Deze beslissing is gegeven door N. B. Verkleij, voorzitter, B.S. Abdoelkariem, lid-jurist,       J. Dogger, R.P. van Straaten en B. Vlogtman, leden-beroepsgenoten, bijgestaan door                M. Braspenning-Groeneveld, secretaris, en uitgesproken in het openbaar op 13 april 2021.

voorzitter                                                                                           secretaris

Tegen deze beslissing kan in de volgende gevallen schriftelijk beroep worden ingesteld bij het Centraal Tuchtcollege voor de Gezondheidszorg:

a.       Heeft u de klacht ingediend? Dan kunt u in beroep als

- het college u of uw klacht geheel of gedeeltelijk niet-ontvankelijk heeft verklaard of

- als de klacht geheel of gedeeltelijk ongegrond is verklaard.

Bij een gedeeltelijke niet-ontvankelijkverklaring of een gedeeltelijke ongegrondverklaring kan uw beroep alleen betrekking hebben op dat deel van de beslissing.
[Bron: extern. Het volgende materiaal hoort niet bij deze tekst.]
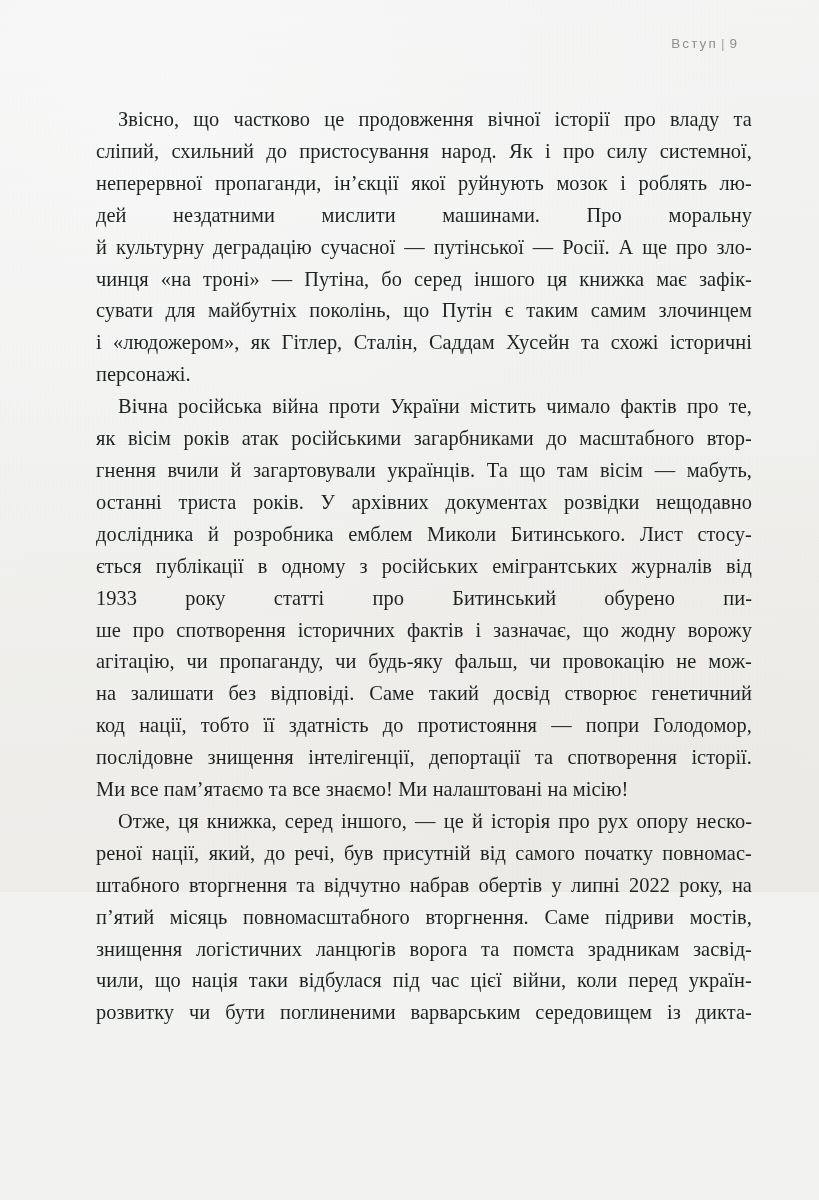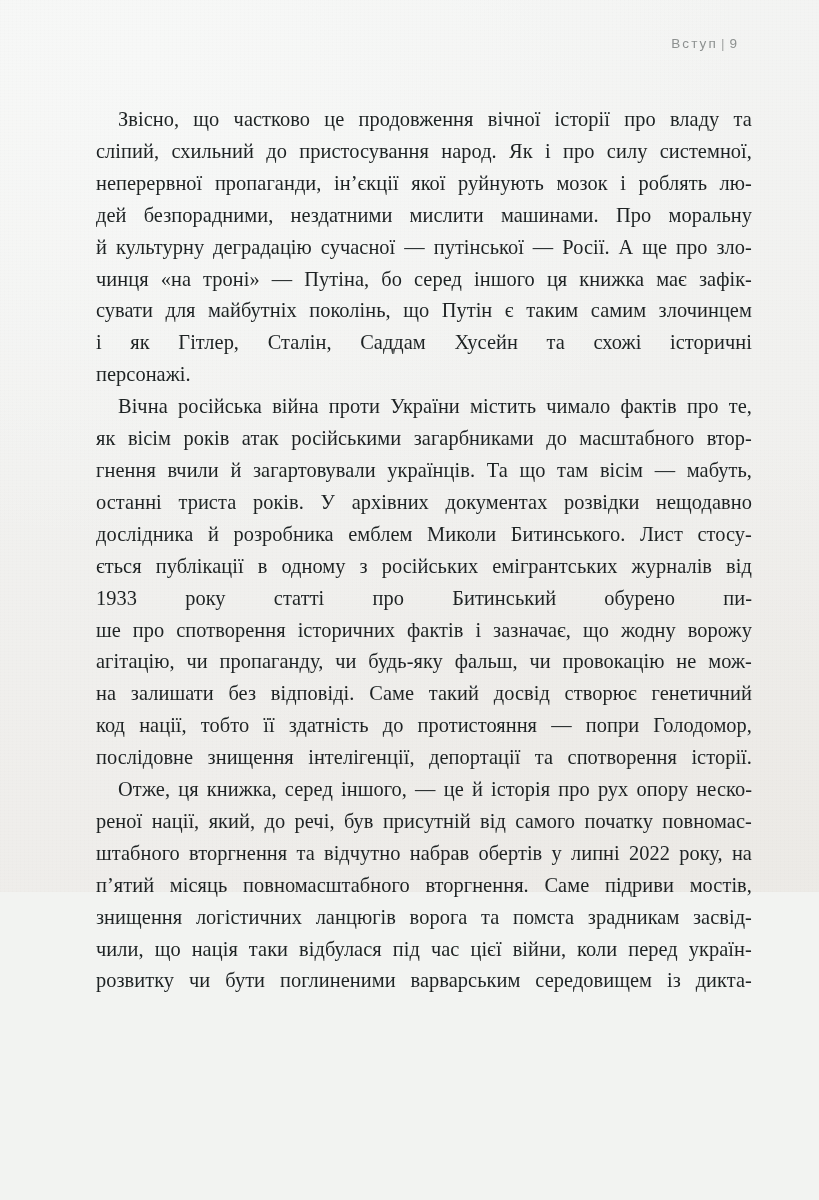--- a/index.html
+++ b/index.html
@@ -155,7 +155,6 @@
           </span>
           <span class="line justify">
             <span>дей</span>
-            <span>безпорадними,</span>
             <span>нездатними</span>
             <span>мислити</span>
             <span>машинами.</span>

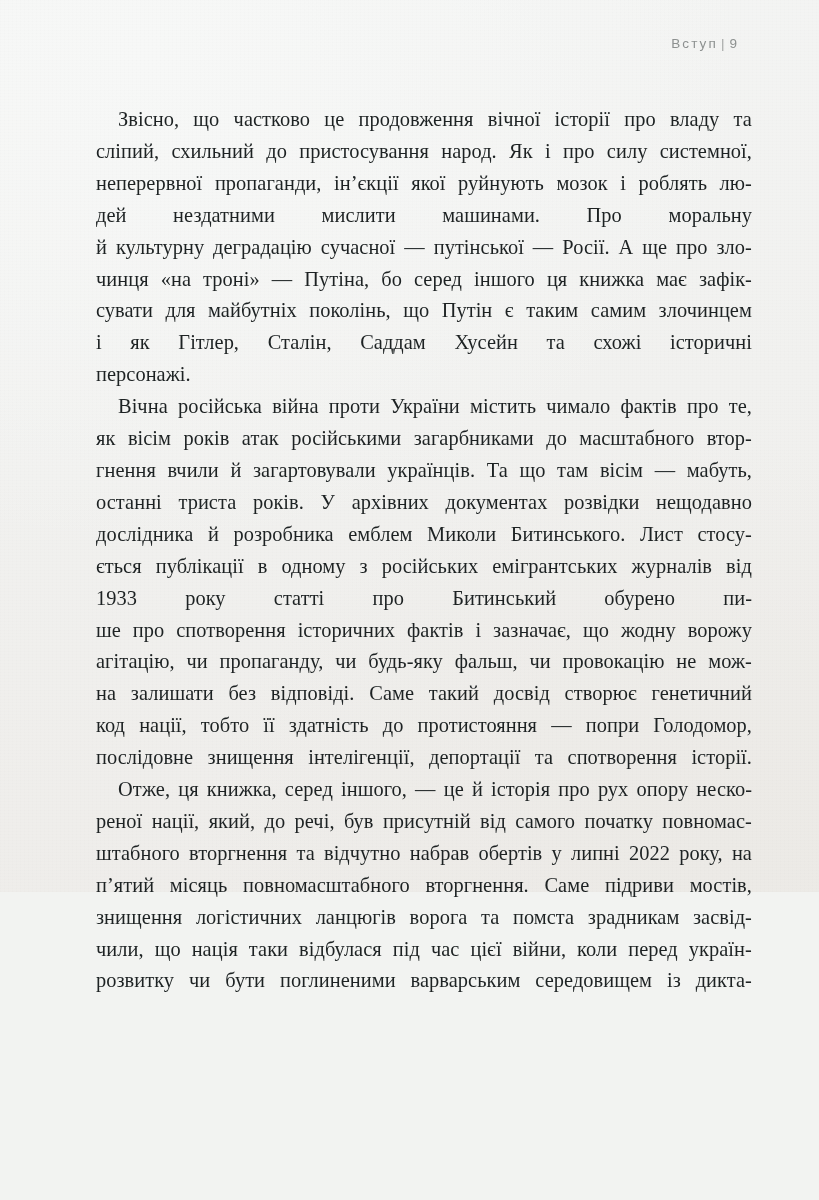--- a/index.html
+++ b/index.html
@@ -203,6 +203,7 @@
           </span>
           <span class="line justify">
             <span>і</span>
+            <span>«людожером»,</span>
             <span>як</span>
             <span>Гітлер,</span>
             <span>Сталін,</span>

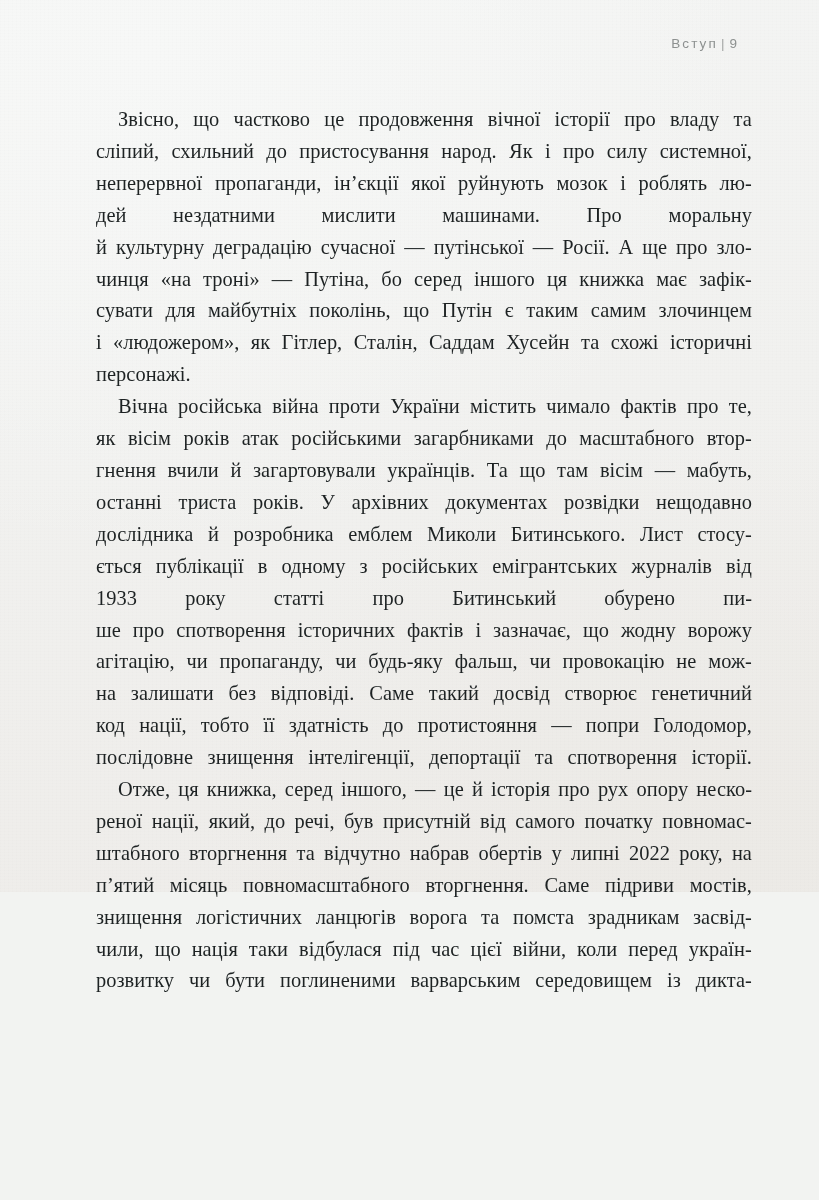--- a/index.html
+++ b/index.html
@@ -348,6 +348,7 @@
             <span>спотворення</span>
             <span>історії.</span>
           </span>
+          <span class="line">Ми все пам’ятаємо та все знаємо! Ми налаштовані на місію!</span>
         </p>
         <p class="para">
           <span class="line justify indent">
b.      Is de klacht tegen u gericht? Dan kunt u altijd in beroep.

c.       Ook de inspecteur van de Inspectie Gezondheidszorg en Jeugd kan beroep instellen.

U moet het beroepschrift richten aan het Centraal Tuchtcollege voor de Gezondheidszorg, maar opsturen naar de secretaris van het Regionaal Tuchtcollege voor de Gezondheidszorg te Den Haag. Daar moet het zijn ontvangen binnen zes weken nadat de beslissing aan u is verstuurd.

Als u beroep instelt, moet u € 50,- griffierecht betalen aan het Centraal Tuchtcollege voor de Gezondheidszorg. U ontvangt hierover bericht. Als u geheel of gedeeltelijk in het gelijk wordt gesteld, wordt het griffierecht aan u terugbetaald.